- Directions
If a record holds a picture, omit that picture and copy everything else exactly.

- Recorded information
# # # # #
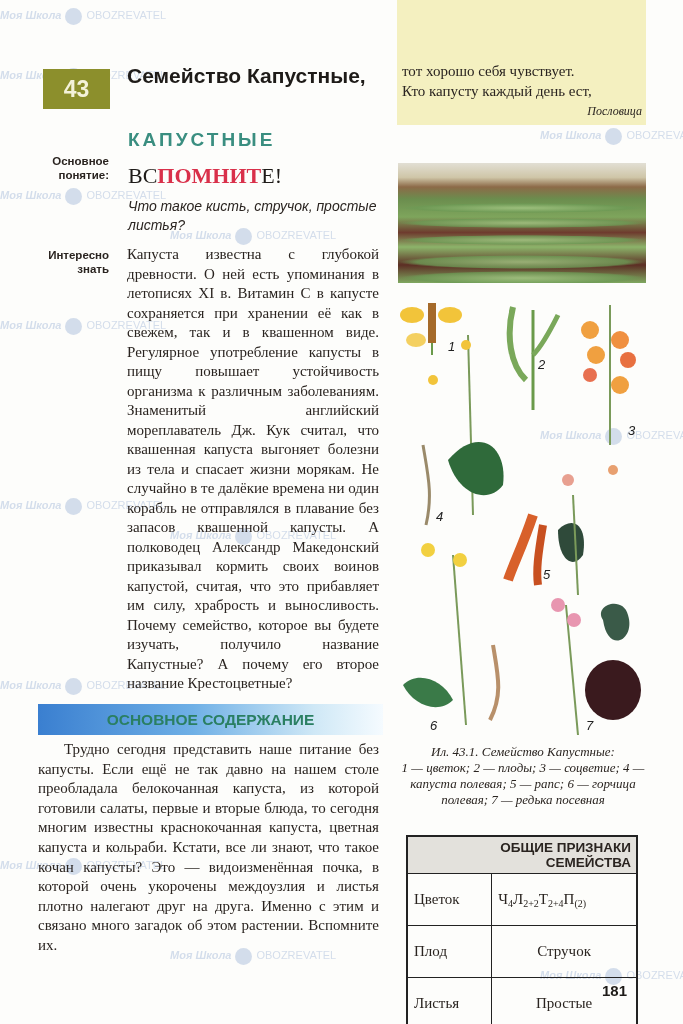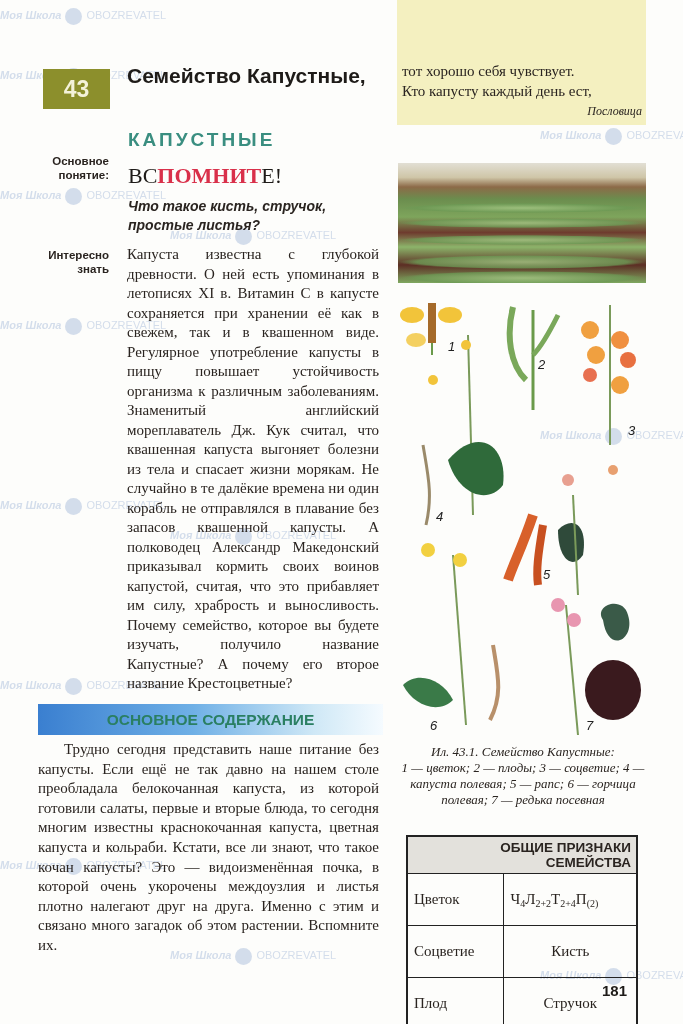--- a/index.html
+++ b/index.html
@@ -35,7 +35,7 @@
   #remember { left:128px; top:163px; font-family:Liberation Serif, serif; font-size:22px; color:#1e1b18; }
   #remember .red { color:#d9304a; font-weight:bold; }
   #remember-q { left:128px; top:197px; width:250px; font-family:"Liberation Sans", sans-serif; font-style:italic;
-                font-size:14px; line-height:19px; color:#2a2420;font-weight:bold; }
+                font-size:14px; line-height:19px; color:#2a2420; }
 
   #interesting-label { left:30px; top:248px; width:79px; }
   #interesting-text { left:127px; top:245px; width:252px; font-size:15px; line-height:19.5px; text-align:justify;

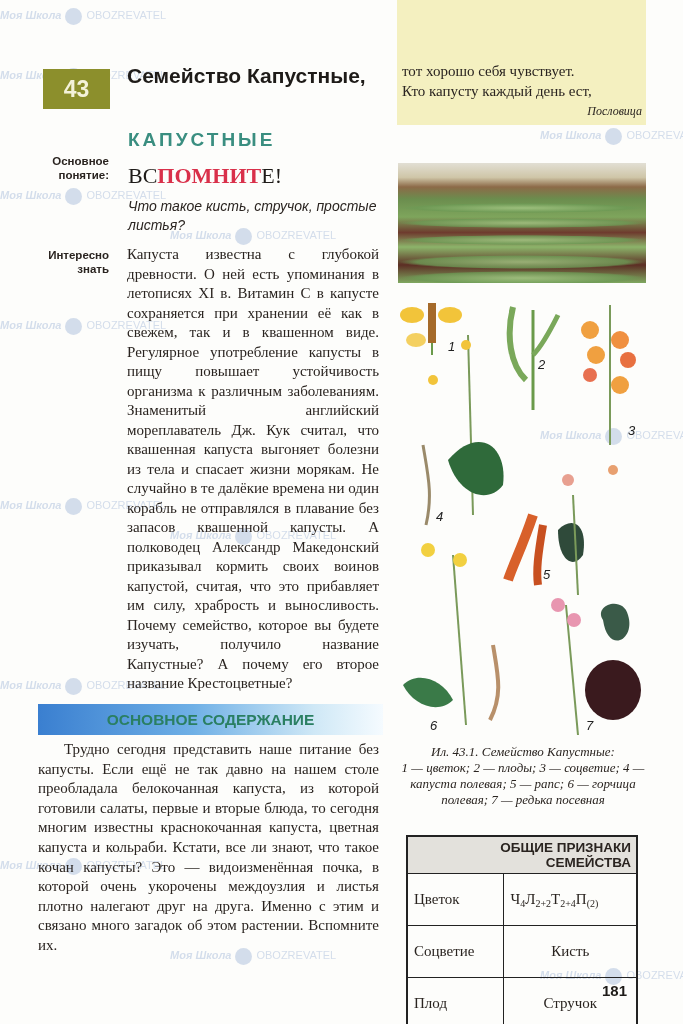--- a/index.html
+++ b/index.html
@@ -212,10 +212,6 @@
     <td><span>Ч</span><sub>4</sub><span>Л</span><sub>2+2</sub><span>Т</span><sub>2+4</sub><span>П</span><sub>(2)</sub></td>
   </tr>
   <tr>
-    <td>Соцветие</td>
-    <td class="v">Кисть</td>
-  </tr>
-  <tr>
     <td>Плод</td>
     <td class="v">Стручок</td>
   </tr>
# # # # #
- Answer box
--- a/index.html
+++ b/index.html
@@ -35,7 +35,7 @@
   #remember { left:128px; top:163px; font-family:Liberation Serif, serif; font-size:22px; color:#1e1b18; }
   #remember .red { color:#d9304a; font-weight:bold; }
   #remember-q { left:128px; top:197px; width:250px; font-family:"Liberation Sans", sans-serif; font-style:italic;
-                font-size:14px; line-height:19px; color:#2a2420;font-weight:bold; }
+                font-size:14px; line-height:19px; color:#2a2420; }
 
   #interesting-label { left:30px; top:248px; width:79px; }
   #interesting-text { left:127px; top:245px; width:252px; font-size:15px; line-height:19.5px; text-align:justify;

--- a/index.html
+++ b/index.html
@@ -212,10 +212,6 @@
     <td><span>Ч</span><sub>4</sub><span>Л</span><sub>2+2</sub><span>Т</span><sub>2+4</sub><span>П</span><sub>(2)</sub></td>
   </tr>
   <tr>
-    <td>Соцветие</td>
-    <td class="v">Кисть</td>
-  </tr>
-  <tr>
     <td>Плод</td>
     <td class="v">Стручок</td>
   </tr>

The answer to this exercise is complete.